### Exercise requirements
Could you report every line from the entries that includes the word "background"?

Collected data entries:

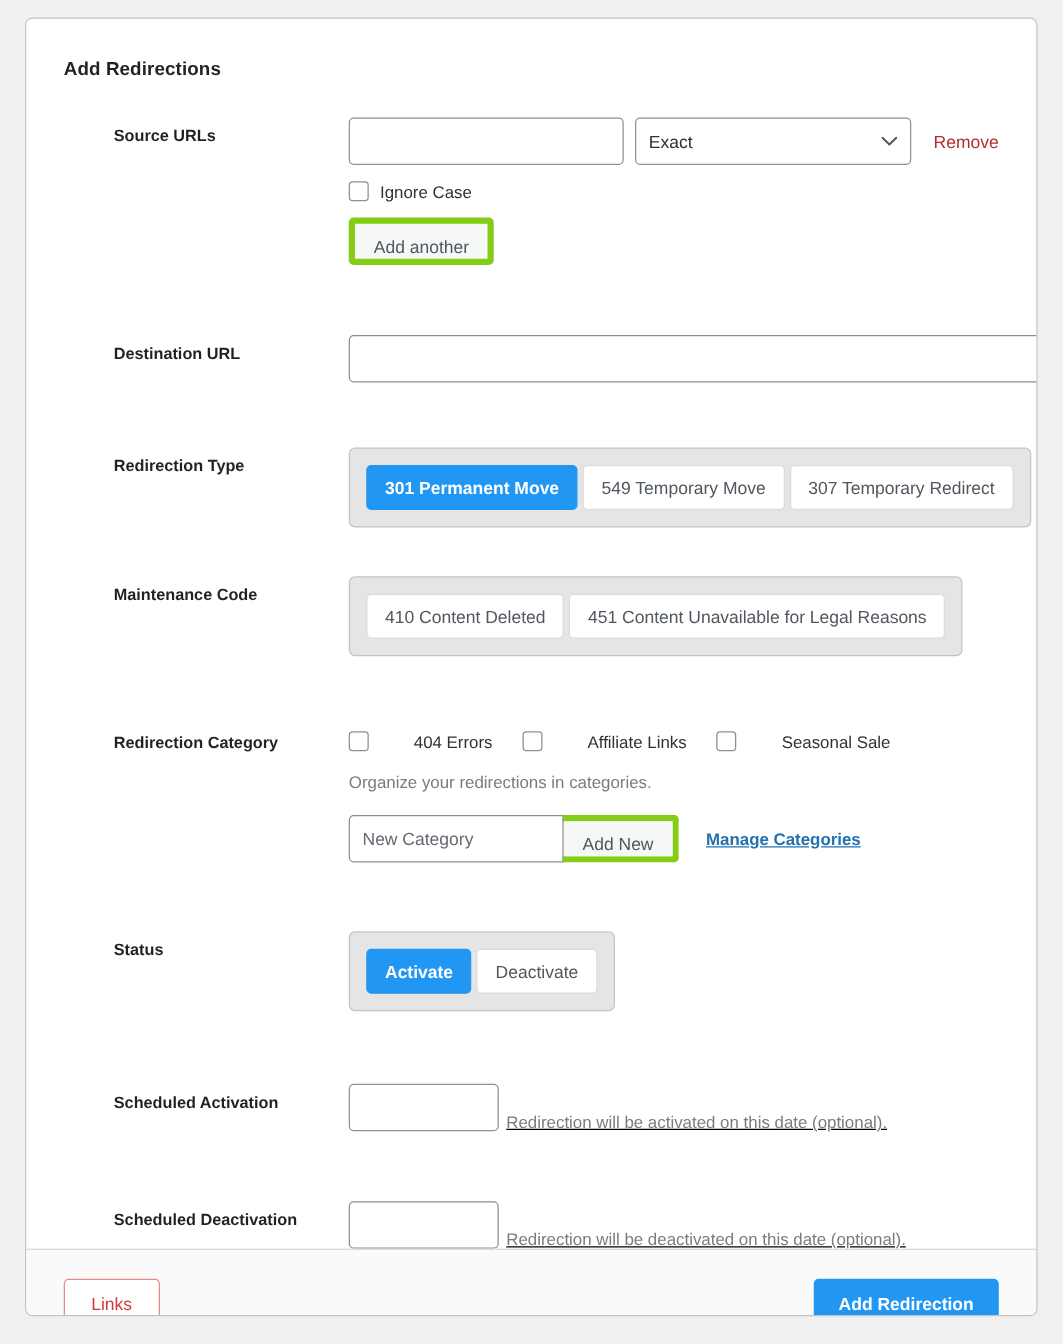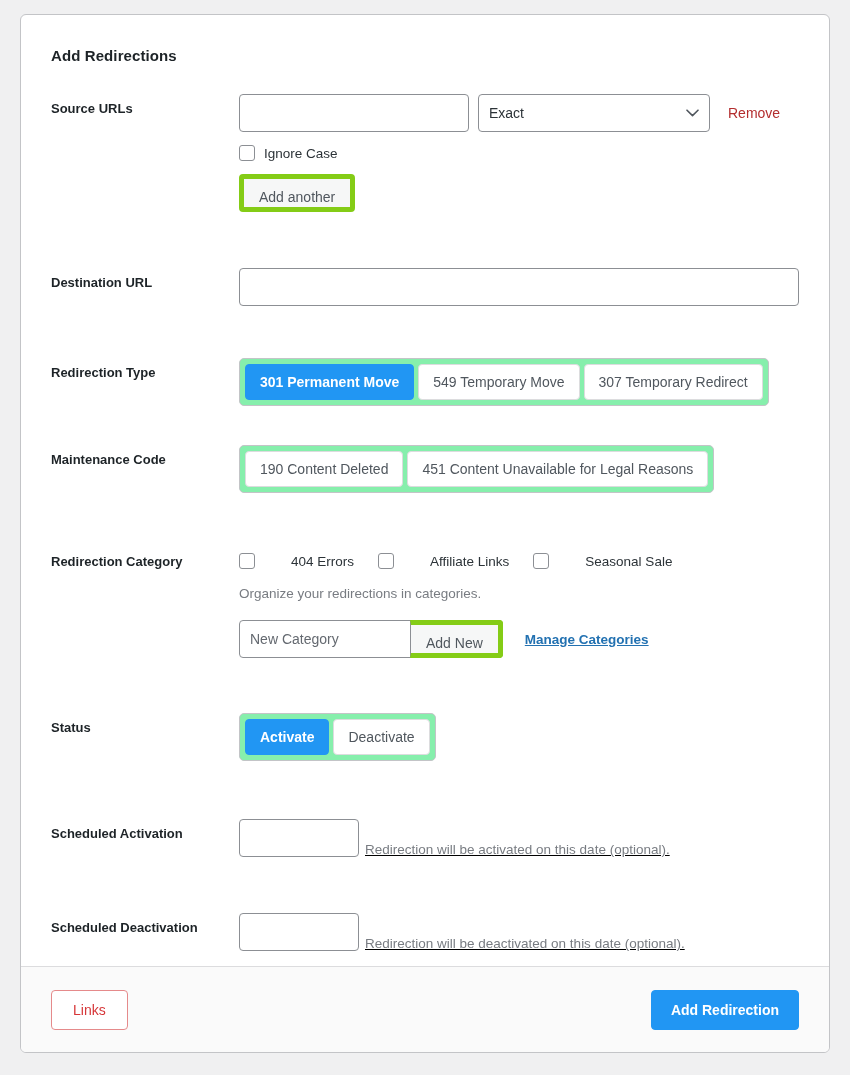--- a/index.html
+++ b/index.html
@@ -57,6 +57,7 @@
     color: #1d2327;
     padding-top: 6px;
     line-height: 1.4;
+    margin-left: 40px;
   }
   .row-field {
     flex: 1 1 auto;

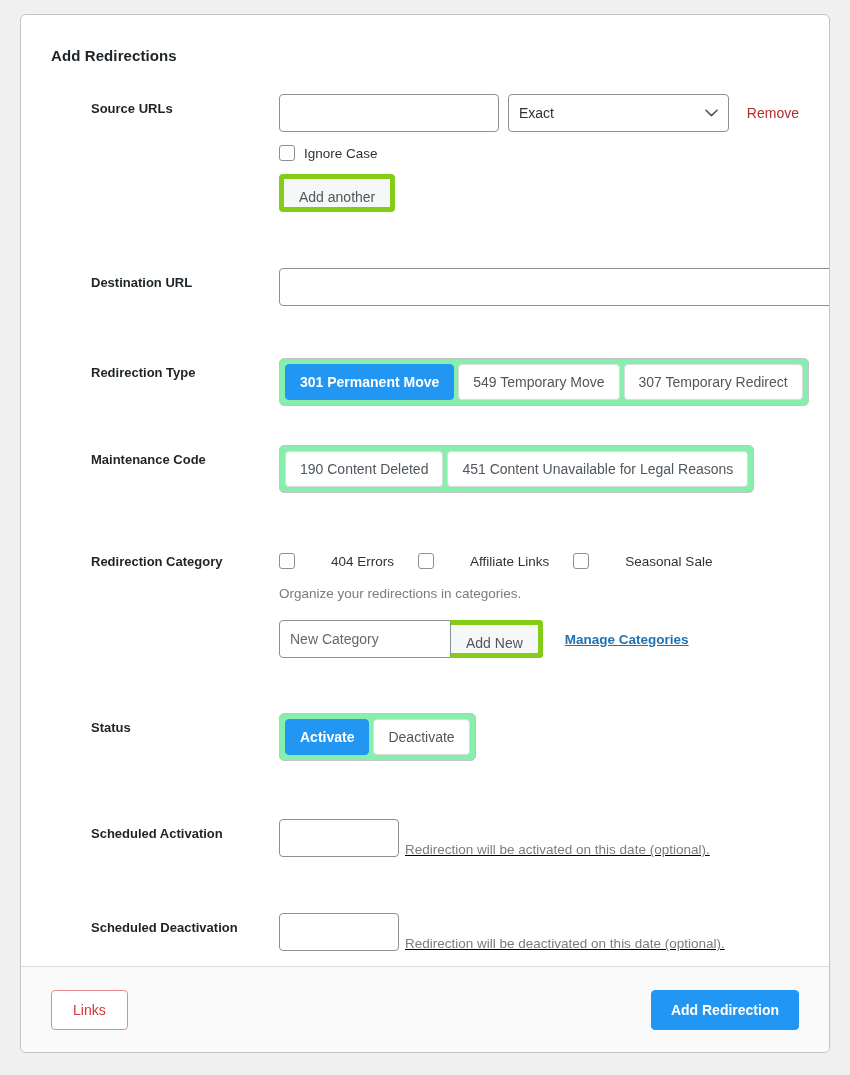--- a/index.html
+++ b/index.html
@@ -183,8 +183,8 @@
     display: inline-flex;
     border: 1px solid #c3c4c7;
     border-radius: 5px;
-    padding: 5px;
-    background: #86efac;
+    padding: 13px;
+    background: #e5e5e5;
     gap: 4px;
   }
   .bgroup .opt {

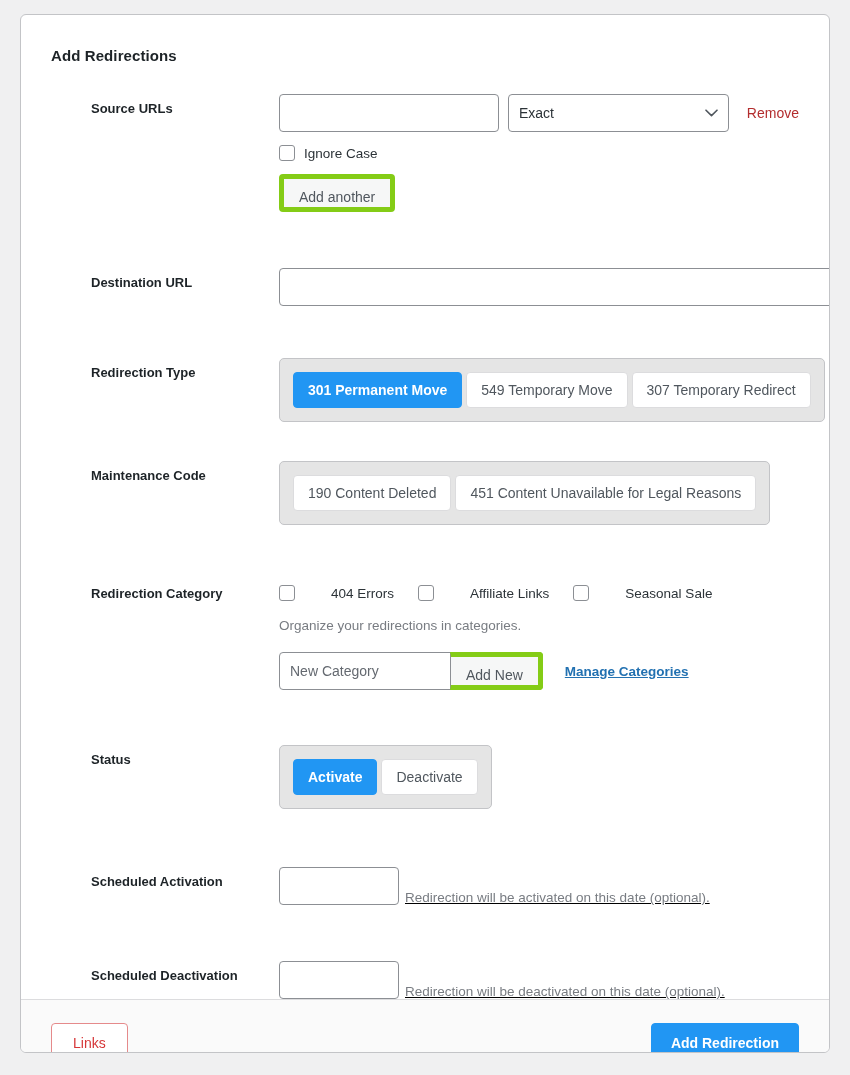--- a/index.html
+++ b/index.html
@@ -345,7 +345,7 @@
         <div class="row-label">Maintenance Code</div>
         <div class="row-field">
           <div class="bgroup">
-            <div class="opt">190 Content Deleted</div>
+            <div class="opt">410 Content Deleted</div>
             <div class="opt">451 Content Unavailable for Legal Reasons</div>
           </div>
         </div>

### Task answer
-    background: #86efac;
+    background: #e5e5e5;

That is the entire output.